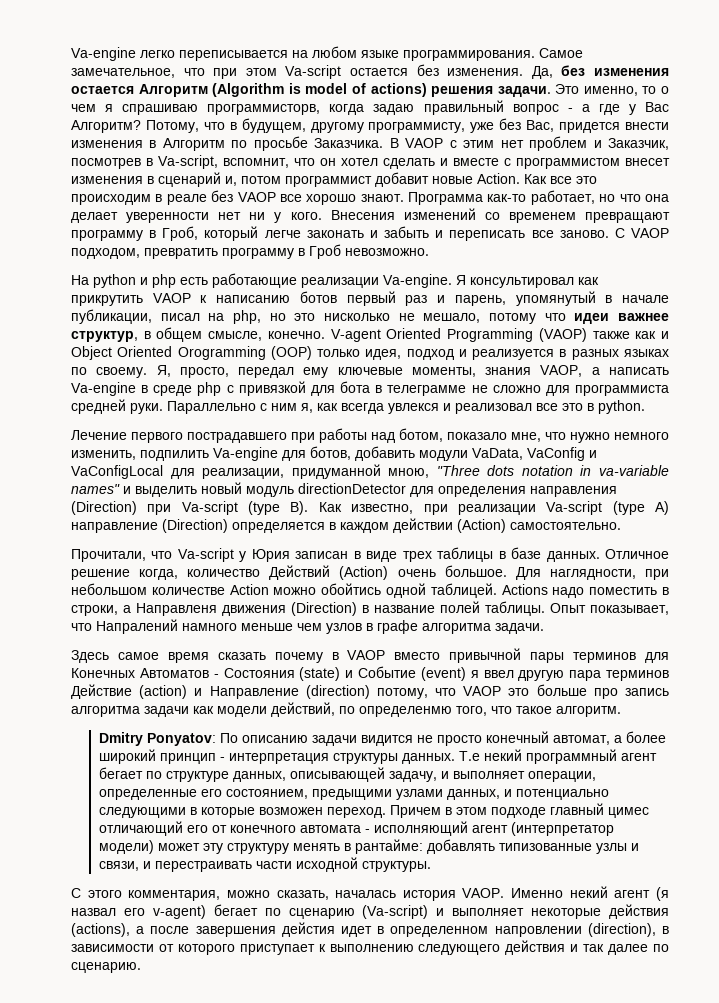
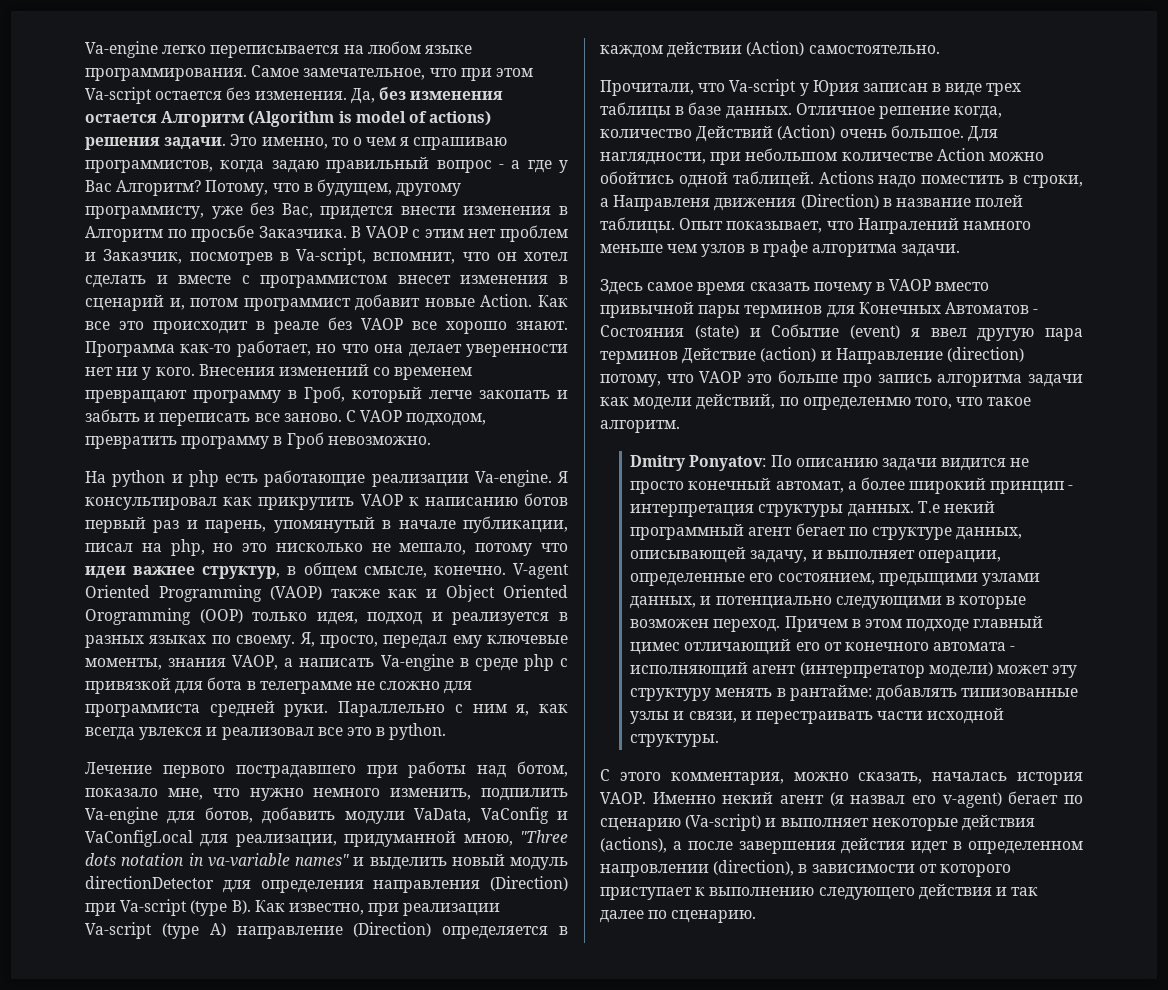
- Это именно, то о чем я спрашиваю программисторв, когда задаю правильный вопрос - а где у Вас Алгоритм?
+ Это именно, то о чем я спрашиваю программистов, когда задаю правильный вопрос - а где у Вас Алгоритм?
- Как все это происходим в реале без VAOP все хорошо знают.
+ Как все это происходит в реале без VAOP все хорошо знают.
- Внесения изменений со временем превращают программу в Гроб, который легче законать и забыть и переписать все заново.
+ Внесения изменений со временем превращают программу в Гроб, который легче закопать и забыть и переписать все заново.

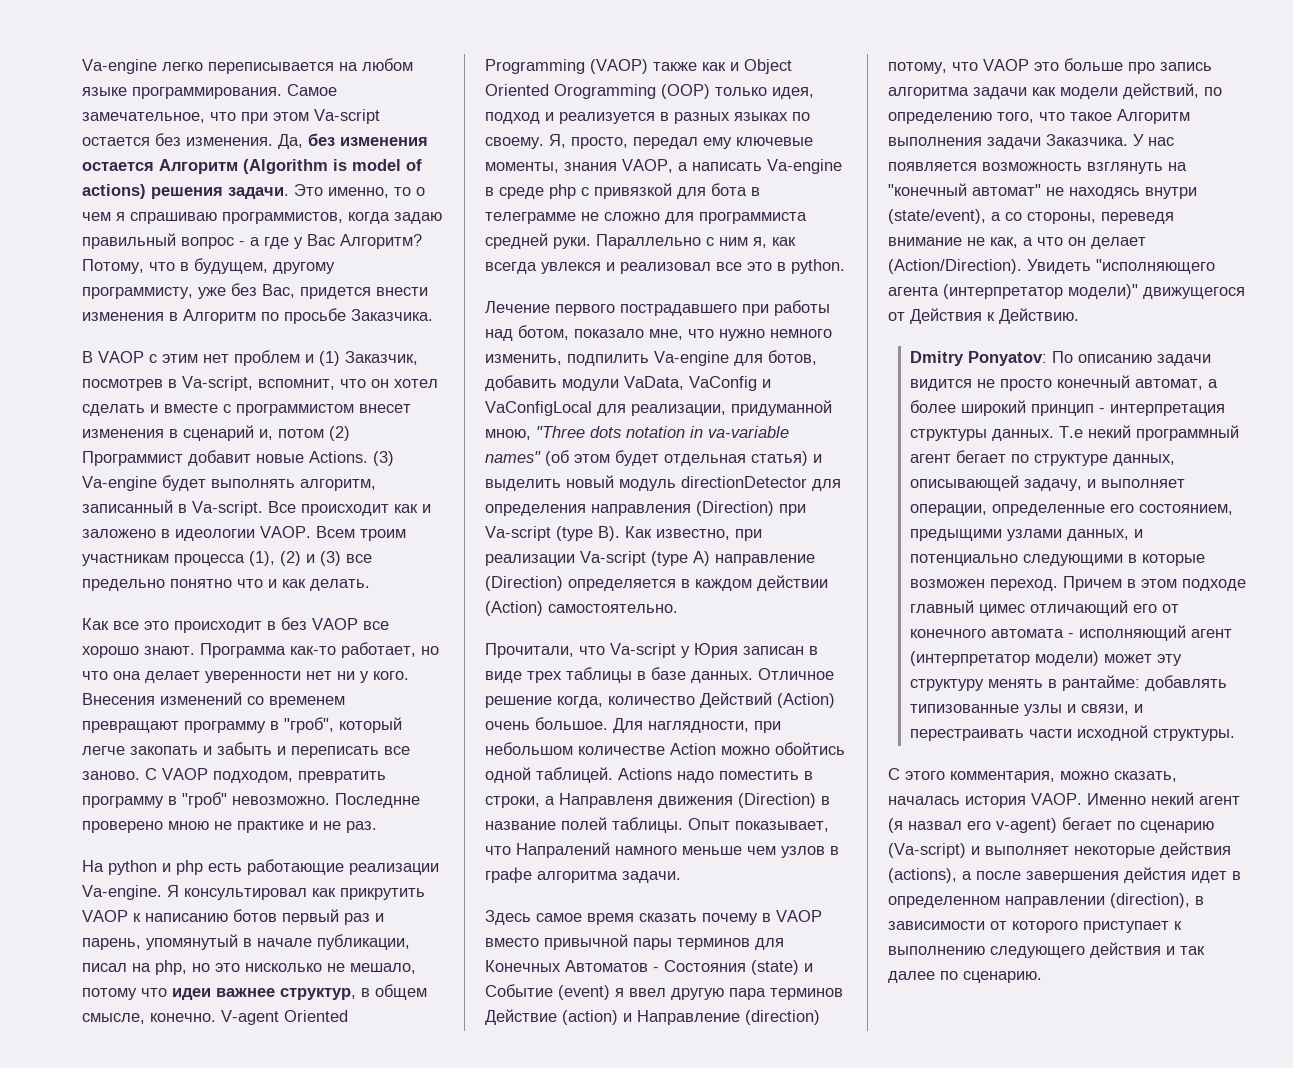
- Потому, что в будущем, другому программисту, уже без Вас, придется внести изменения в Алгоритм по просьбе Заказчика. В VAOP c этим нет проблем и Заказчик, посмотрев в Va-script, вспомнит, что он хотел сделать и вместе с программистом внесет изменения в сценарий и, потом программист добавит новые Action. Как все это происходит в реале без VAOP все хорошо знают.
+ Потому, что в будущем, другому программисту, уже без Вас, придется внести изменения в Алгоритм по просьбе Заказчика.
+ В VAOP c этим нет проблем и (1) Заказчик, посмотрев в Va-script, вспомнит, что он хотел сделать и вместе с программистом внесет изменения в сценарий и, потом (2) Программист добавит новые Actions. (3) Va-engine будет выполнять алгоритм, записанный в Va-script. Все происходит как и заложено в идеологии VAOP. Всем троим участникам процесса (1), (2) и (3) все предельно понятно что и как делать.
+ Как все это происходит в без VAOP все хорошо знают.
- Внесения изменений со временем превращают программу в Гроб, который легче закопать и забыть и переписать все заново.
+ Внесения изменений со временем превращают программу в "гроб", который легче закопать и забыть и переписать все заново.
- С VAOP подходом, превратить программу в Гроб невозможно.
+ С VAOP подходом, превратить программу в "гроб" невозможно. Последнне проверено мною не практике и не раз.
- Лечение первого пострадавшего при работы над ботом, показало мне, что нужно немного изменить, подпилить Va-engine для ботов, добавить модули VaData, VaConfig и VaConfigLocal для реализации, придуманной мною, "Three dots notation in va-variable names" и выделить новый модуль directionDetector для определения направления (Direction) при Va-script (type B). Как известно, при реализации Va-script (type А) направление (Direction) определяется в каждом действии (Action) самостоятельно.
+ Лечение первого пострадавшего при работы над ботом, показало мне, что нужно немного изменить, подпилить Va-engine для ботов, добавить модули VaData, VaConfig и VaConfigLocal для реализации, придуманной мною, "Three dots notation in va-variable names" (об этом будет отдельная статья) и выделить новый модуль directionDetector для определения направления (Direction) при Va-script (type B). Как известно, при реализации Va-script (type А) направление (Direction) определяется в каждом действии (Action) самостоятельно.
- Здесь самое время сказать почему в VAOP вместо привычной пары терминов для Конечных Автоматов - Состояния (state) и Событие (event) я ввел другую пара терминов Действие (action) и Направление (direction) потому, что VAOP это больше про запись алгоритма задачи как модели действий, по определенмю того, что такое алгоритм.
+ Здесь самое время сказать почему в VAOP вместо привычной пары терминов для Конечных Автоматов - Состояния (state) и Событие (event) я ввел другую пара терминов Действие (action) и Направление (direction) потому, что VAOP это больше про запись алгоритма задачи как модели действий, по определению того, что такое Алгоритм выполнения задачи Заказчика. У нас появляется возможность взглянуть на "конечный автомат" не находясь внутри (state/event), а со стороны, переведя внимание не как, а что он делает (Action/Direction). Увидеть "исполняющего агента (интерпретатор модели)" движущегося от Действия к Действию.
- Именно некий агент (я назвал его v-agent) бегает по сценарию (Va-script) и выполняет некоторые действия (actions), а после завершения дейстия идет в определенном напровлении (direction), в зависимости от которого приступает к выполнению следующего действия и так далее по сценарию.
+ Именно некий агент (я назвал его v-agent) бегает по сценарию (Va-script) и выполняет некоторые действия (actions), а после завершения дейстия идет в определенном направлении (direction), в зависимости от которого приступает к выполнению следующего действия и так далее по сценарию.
____
- **What you should do**
Write down, word for word, the lines above from the one containing "- С VAOP подходом, превратить" through the one containing "(об этом будет", both ends included.

- **Result**
- С VAOP подходом, превратить программу в Гроб невозможно.
+ С VAOP подходом, превратить программу в "гроб" невозможно. Последнне проверено мною не практике и не раз.
- Лечение первого пострадавшего при работы над ботом, показало мне, что нужно немного изменить, подпилить Va-engine для ботов, добавить модули VaData, VaConfig и VaConfigLocal для реализации, придуманной мною, "Three dots notation in va-variable names" и выделить новый модуль directionDetector для определения направления (Direction) при Va-script (type B). Как известно, при реализации Va-script (type А) направление (Direction) определяется в каждом действии (Action) самостоятельно.
+ Лечение первого пострадавшего при работы над ботом, показало мне, что нужно немного изменить, подпилить Va-engine для ботов, добавить модули VaData, VaConfig и VaConfigLocal для реализации, придуманной мною, "Three dots notation in va-variable names" (об этом будет отдельная статья) и выделить новый модуль directionDetector для определения направления (Direction) при Va-script (type B). Как известно, при реализации Va-script (type А) направление (Direction) определяется в каждом действии (Action) самостоятельно.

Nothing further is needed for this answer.